WIKIMEDIA, Katrina.TuliaoJust as animals want to maximize their caloric intake while minimizing their effort, daytime stock traders develop strategies to make high profits with few mental costs. But while animals have evolved optimal foraging strategies, stock traders haven’t—at least not for longer than 5 minutes—according to a new study published last week (January 30) in the Proceedings of the Royal Society B. After tracking the steps of 30 daytime traders for 2 years, researchers found that they optimized their gains for short, 5-minute windows, but were maladapted at optimizing for long-term net profits.

“We applied the optimal foraging theory to the sort of choices that traders have to make,” said lead author Serguei Saavedra, an integrative ecologist at the Doñana Biological Station in Seville, Spain. “If we compared their profits to what happens under the short time period—anything under a 5 minute window—they were maximizing their relative profit.”...

To understand the traders’ strategies, Saavedra and colleagues turned to two classic animal foraging behaviors. One is patch exploitation, in which animals will continue to forage in one area, or in terms of the financial world, traders will continue to trade the same stock. The other is patch exploration, in which foraging animals switch to different areas that—they hope—have more food, or in financial terms, traders who switch to trading different stocks that may be more profitable. 

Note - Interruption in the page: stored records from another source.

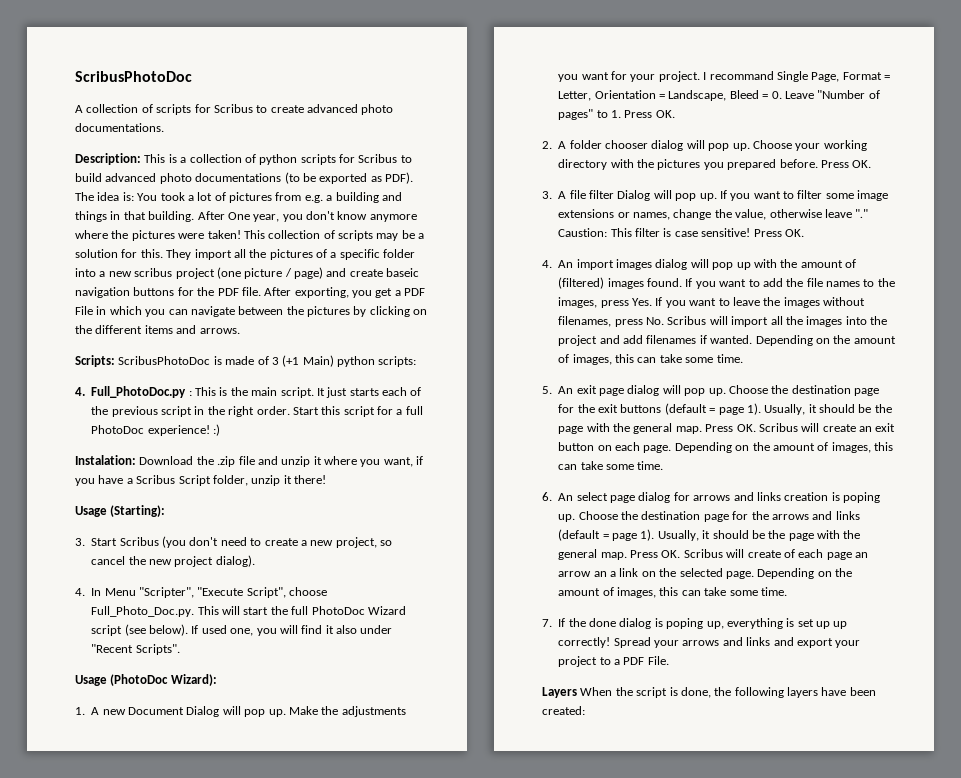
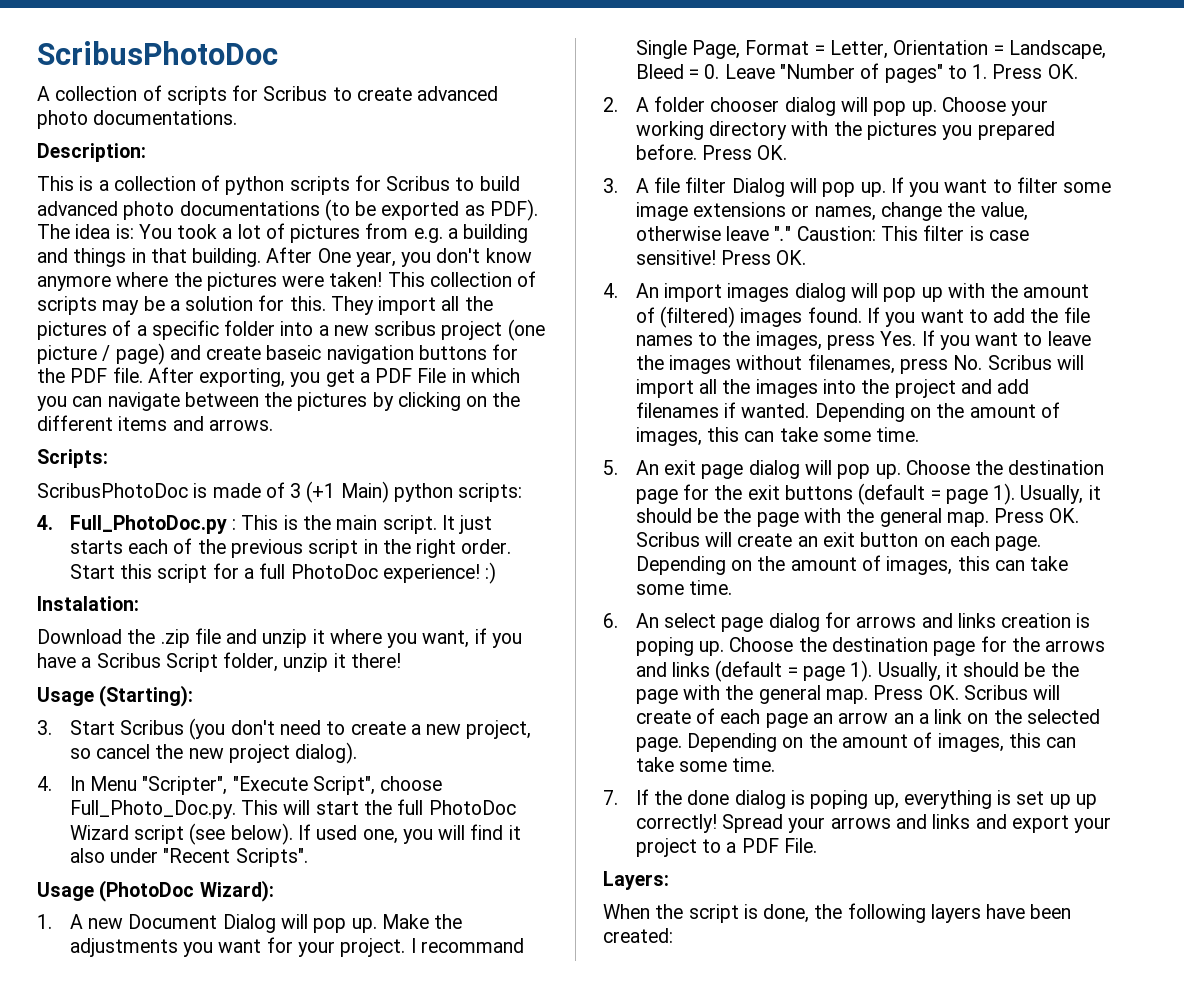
(141, 159) none -> (146, 152) //
(115, 361) none -> (108, 458) //
(136, 460) none -> (139, 603) //
[542,687,577,698] Layers -> [603,871,669,890] Layers: //

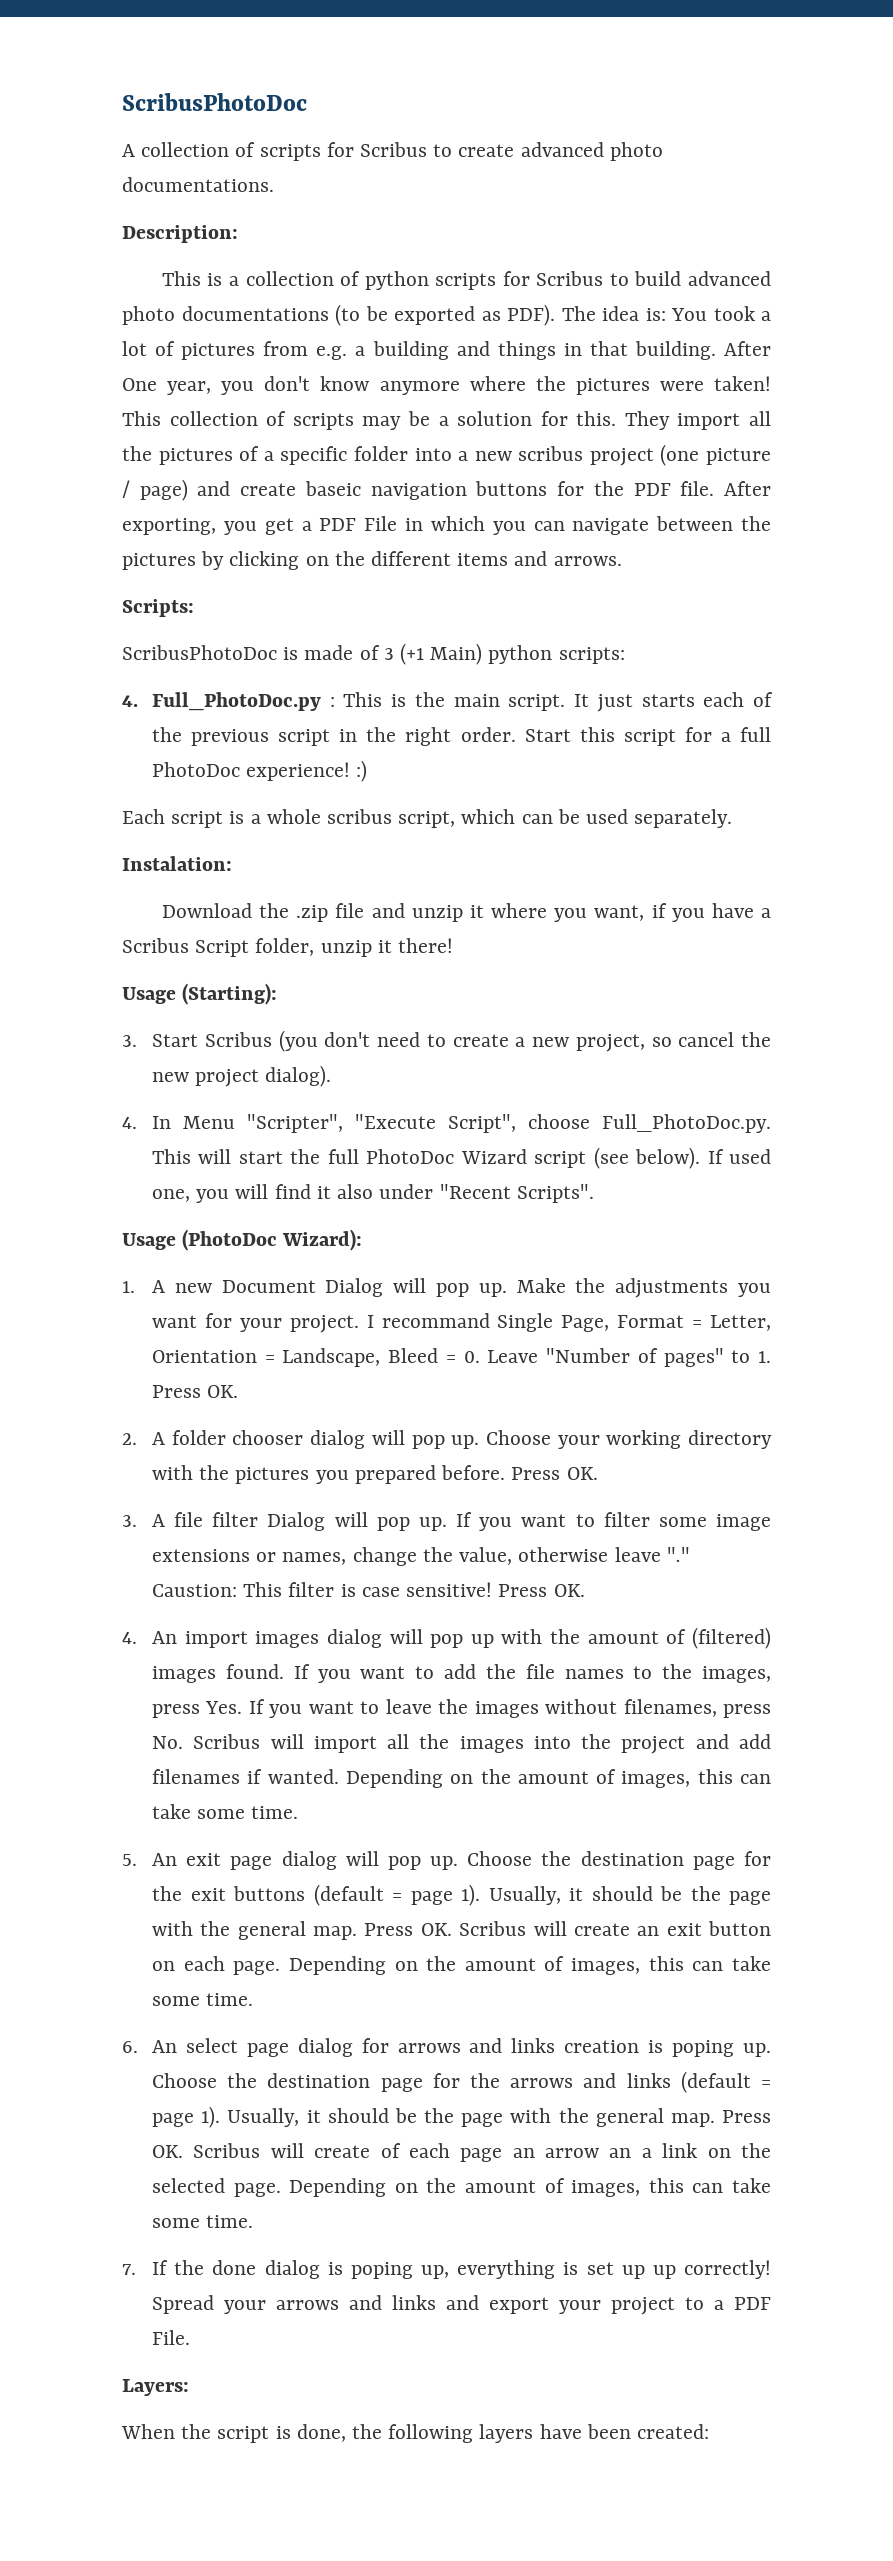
(497, 573) none -> [122,809,733,828] // Each script is a whole scribus script, which can be used separately.
[69,800,236,819] Full_Photo_Doc.py. -> [602,1114,771,1133] Full_PhotoDoc.py.

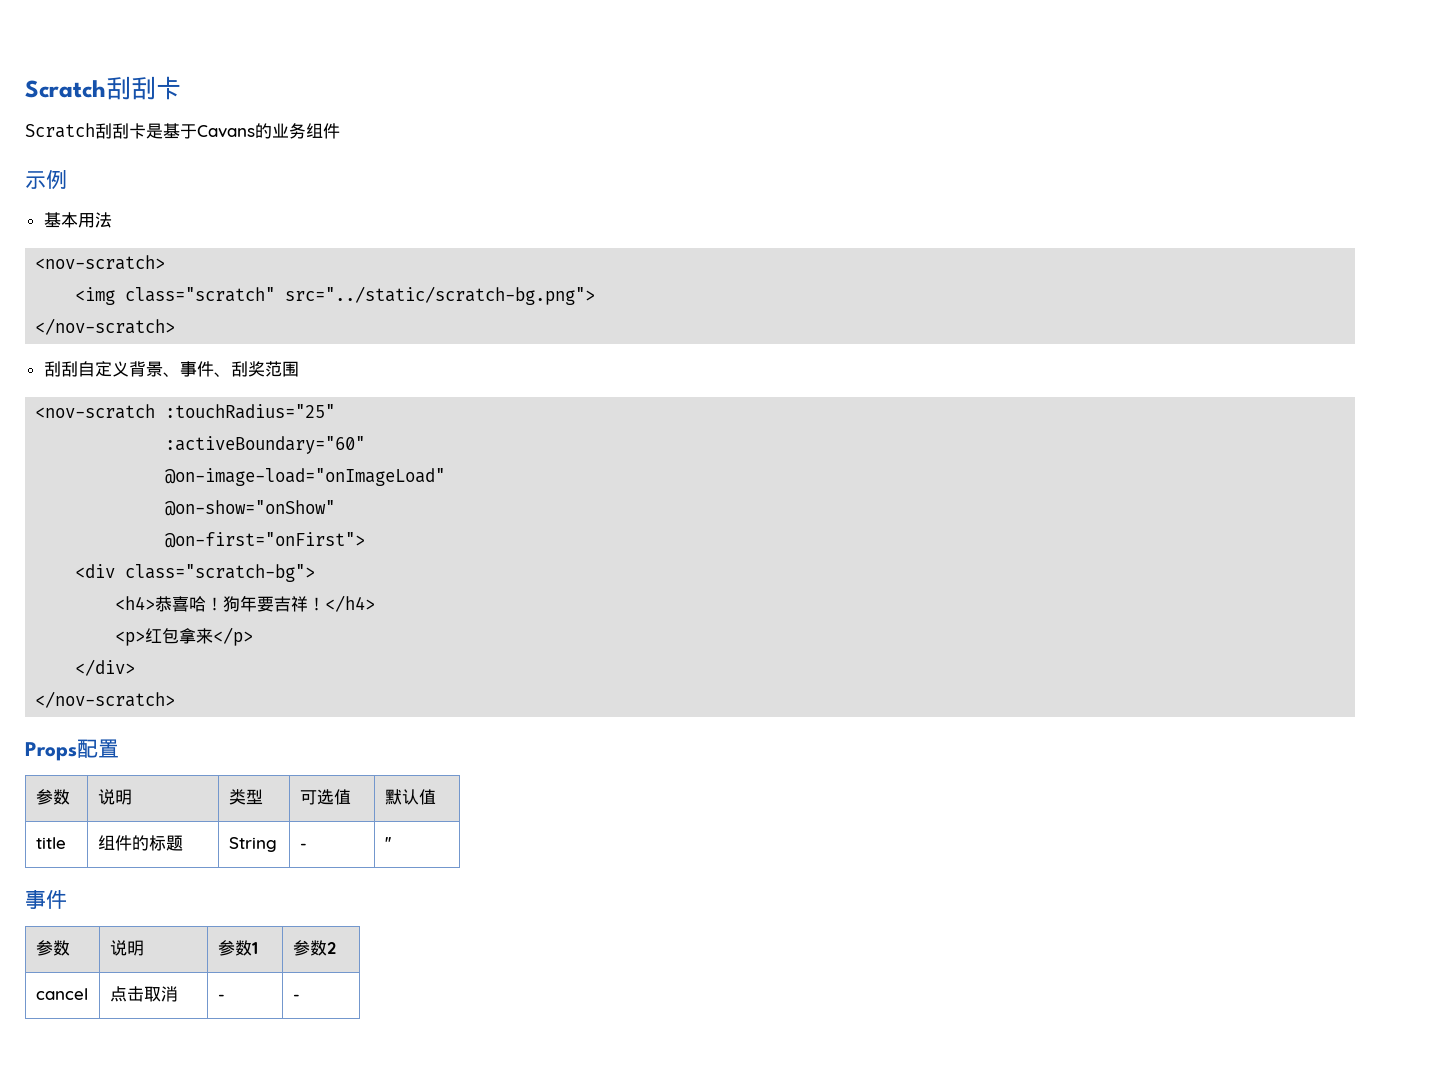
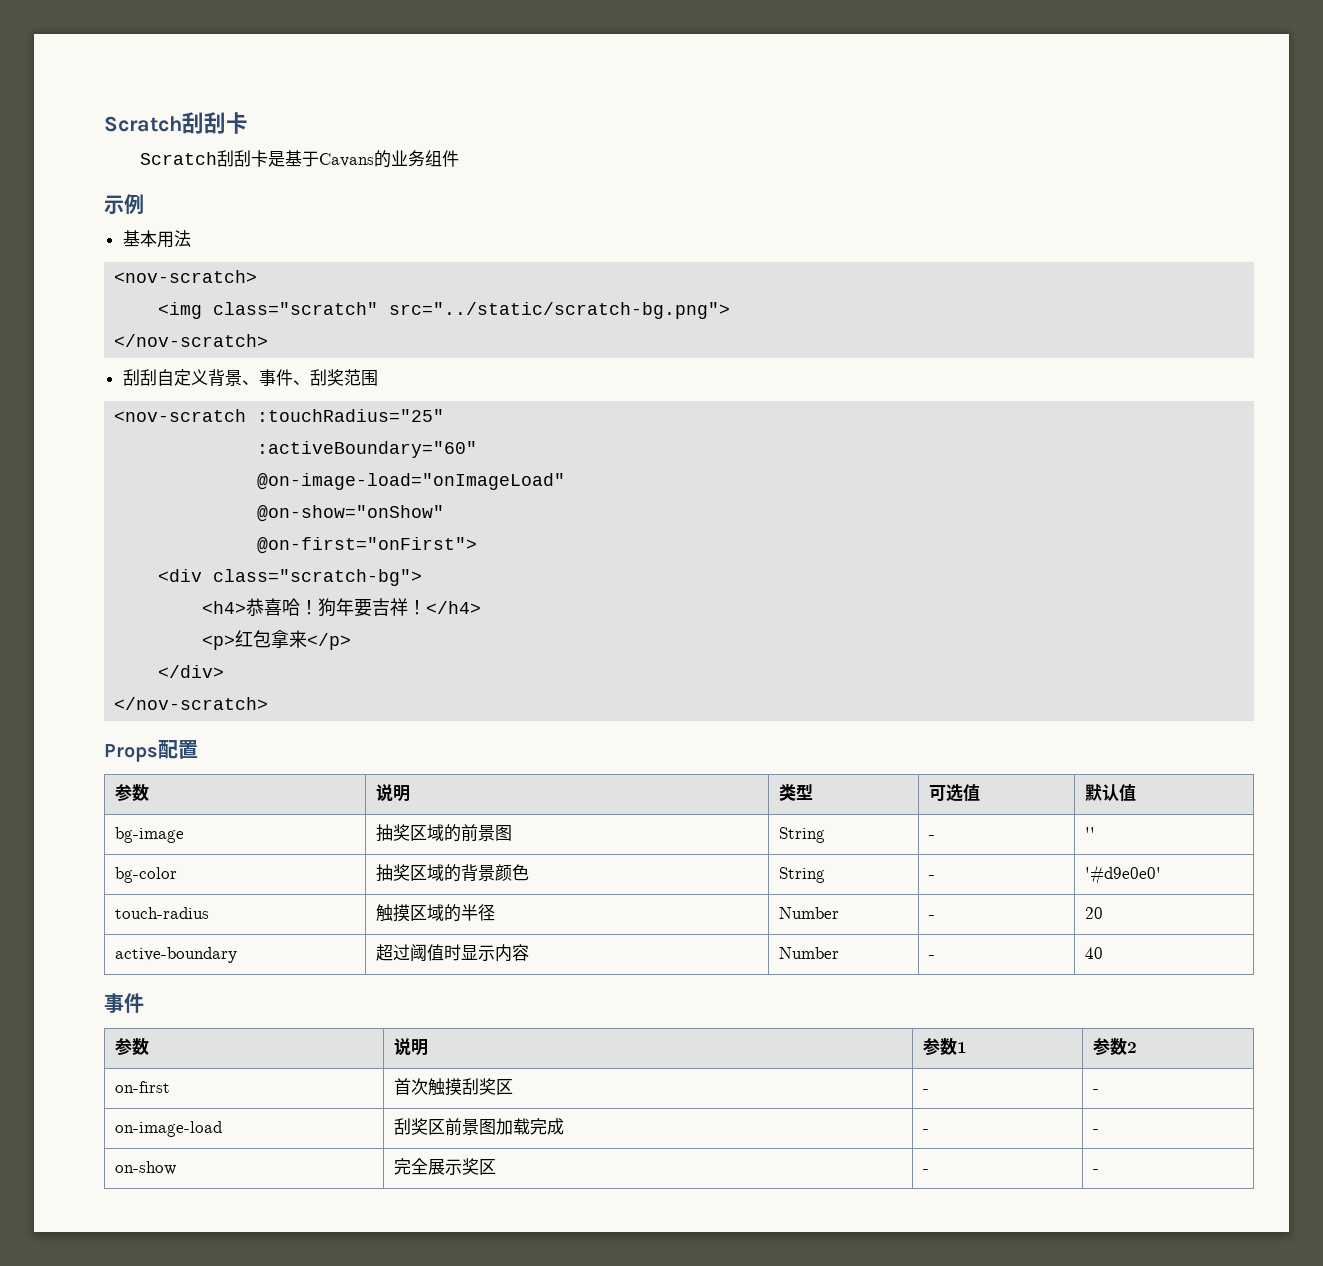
[35,837,66,849] [97,835,183,851] [228,837,277,852] [299,843,307,849] [384,837,391,849] title | 组件的标题 | String | - | '' -> [115,827,185,843] [376,824,513,842] [779,827,826,843] [929,835,936,839] [1085,827,1096,839] [115,867,178,883] [376,864,530,882] [779,867,826,883] [929,875,936,879] [1085,865,1162,885] [115,907,210,919] [376,904,496,922] [779,907,840,919] [929,915,936,919] [1085,907,1104,919] [115,947,238,963] [376,944,530,962] [779,947,840,959] [929,955,936,959] [1085,947,1104,959] bg-image | 抽奖区域的前景图 | String | - | '' // bg-color | 抽奖区域的背景颜色 | String | - | '#d9e0e0' // touch-radius | 触摸区域的半径 | Number | - | 20 // active-boundary | 超过阈值时显示内容 | Number | - | 40
[35,988,88,1000] [109,986,178,1002] cancel | 点击取消 -> [115,1081,171,1093] [394,1078,514,1096] [923,1089,930,1093] [1093,1089,1100,1093] [115,1121,223,1137] [394,1118,565,1136] [923,1129,930,1133] [1093,1129,1100,1133] [115,1161,177,1175] [394,1158,497,1175] on-first | 首次触摸刮奖区 | - | - // on-image-load | 刮奖区前景图加载完成 | - | - // on-show | 完全展示奖区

After setting up a collaboration with an unnamed trading firm—whose executives were equally interested to better understand their traders’ strategies and outcomes—the researchers analyzed more than 300,000 trades of some 300 different stocks in a 2-year period. They found that traders switched between the two strategies based on mental fatigue and market information in short, 5-minute windows—in which they generally completed three to four trades. Flip-flopping from one strategy to the other allowed them to maximize their short-term, relative profits during transactions, but it didn’t maximize long-term profits from their overall stock value.

“You may see net profit from these guys one day, but in the next week they’re going to lose it,” Saavedra said. Overall, 30 percent of the traders made a profit, while the rest lost money over the study period.

But, money might not be the only important factor in their decisions, said behavioral ecologist Alex Kacelnik of the University of Oxford. “The traders maximize their pay-off from buying one minute and selling the next, and it is these decisions that the authors examine,” Kacelnik said. “But I think where the biology would match what [the traders are] doing is how to protect their reputation and other long-term advantages and disadvantages.”

Indeed, the next step is to understand why and how they’re making these strategy decisions, said social networks researcher Brian Uzzi of Kellogg School of Management in Northwestern University, Evanston, Illinois, who collaborated on the project. In addition to collecting data on their trading behaviors, the researchers also collected email and text message data while they were trading, which contained relevant market information from competitors or personal information about the traders’ general mood.

“This is one of the most thrilling aspects of this work,” Uzzi said. “Historically, theory has really been based on behavioral data, but the text-based data gives you a new source of information.” If the researchers can decode it properly, he said, the insight into the traders’ thinking could improve our understanding of how competitors influence human decision-making strategies.